Mum nahm einen letzten Zug von ihrer Kippe und drückte sie im Aschenbecher aus. »Ich bin wütend auf den Jungen, der ihr das angetan hat, wütend auf mich selbst, weil ich mit ihr zur Polizei gegangen bin, und auf ihre Freundinnen, weil sie sich nicht um sie kümmern. Wo sind sie jetzt, hä? Seit Wochen haben wir keine von denen mehr gesehen.«
»Weil sie sich weigert, sie zu treffen, deshalb.«
»Also, es wär einfacher, sie hätte überhaupt nie den Mund aufgemacht.

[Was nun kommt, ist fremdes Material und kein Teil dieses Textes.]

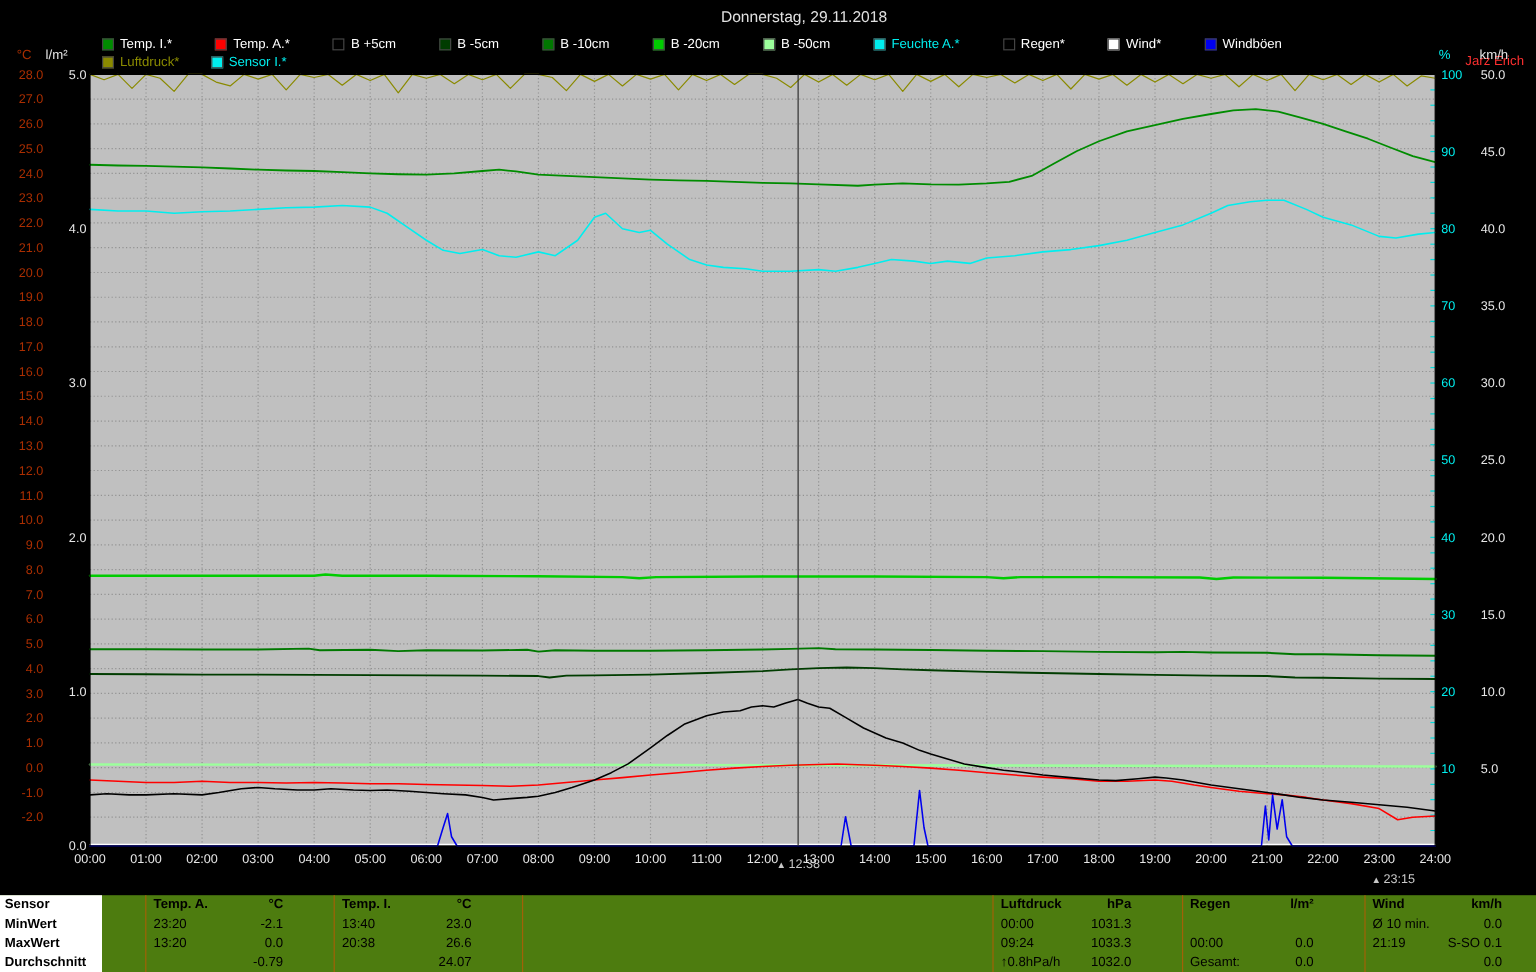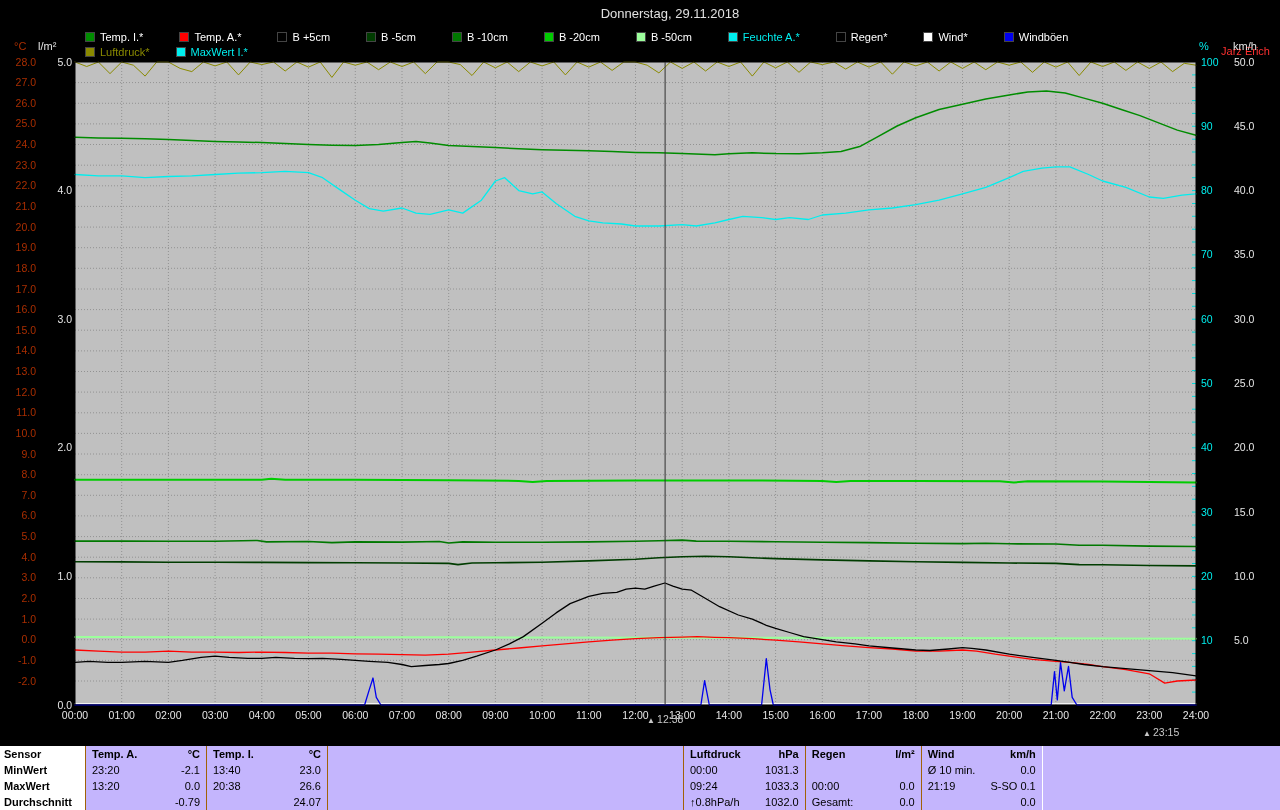"MaxWert I.*" span { text: MaxWert -> Sensor }
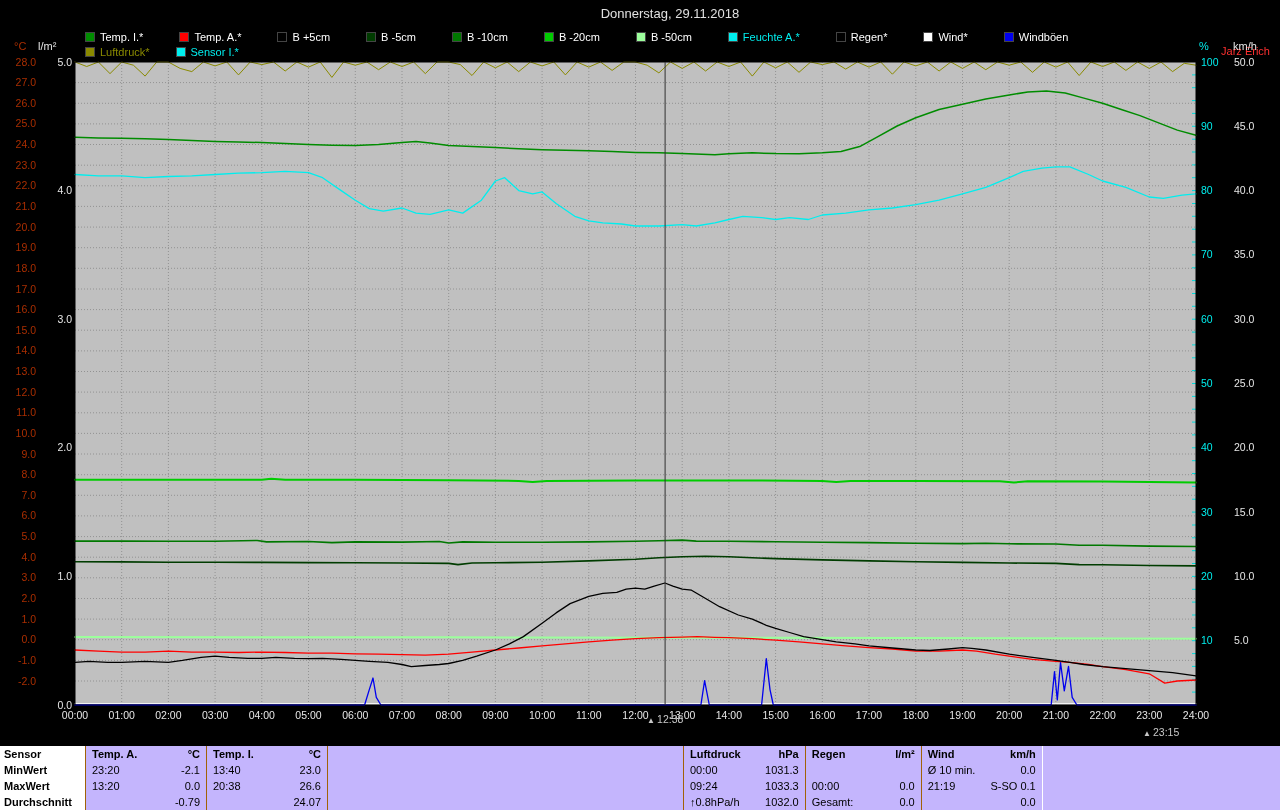"Sensor" .stats { background: #c4b5fd -> #4d7c0f; gap: none -> 36px }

Sie hätte so weitermachen sollen, als wenn nichts gewesen wäre, und versuchen, es zu vergessen. Das ist nicht unmöglich. Schlimme Sachen unterdrückt man einfach und tut so, als wenn nie was gewesen wär.«
»Das ist nicht dein Ernst, Mum.«
»Aber wie soll dieser Prozess ihr irgendwas nützen, hä? Ich finde, sie sollte wieder zur Schule gehen und ihre Prüfungen machen. Dann wird sie sich besser fühlen, und dann kann sie Arbeit finden und das hier alles hinter sich lassen. Aber nein, wenn ich ihr mit dem Vorschlag komme, schüttelt sie den Kopf und bleibt auf diesem verfluchten Sofa hocken.« Sie griff nach dem Kaffee, nahm einen Schluck und stellte die Tasse gleich wieder ab, als ob er scheußlich schmeckte. »Sag du mir, wie ich damit umgehen soll, Mikey. Sag du mir, was ich machen soll.«
»Du musst einfach weiter ihre Mum sein, das ist alles. Ihr helfen und so.«
Sie stützte den Kopf in beide Hände. »Aber das geht jetzt schon so lange so. Ich hatte ja keine Ahnung.«
Er war sich nicht sicher, ob sie den Prozess meinte oder Kinder im Allgemeinen.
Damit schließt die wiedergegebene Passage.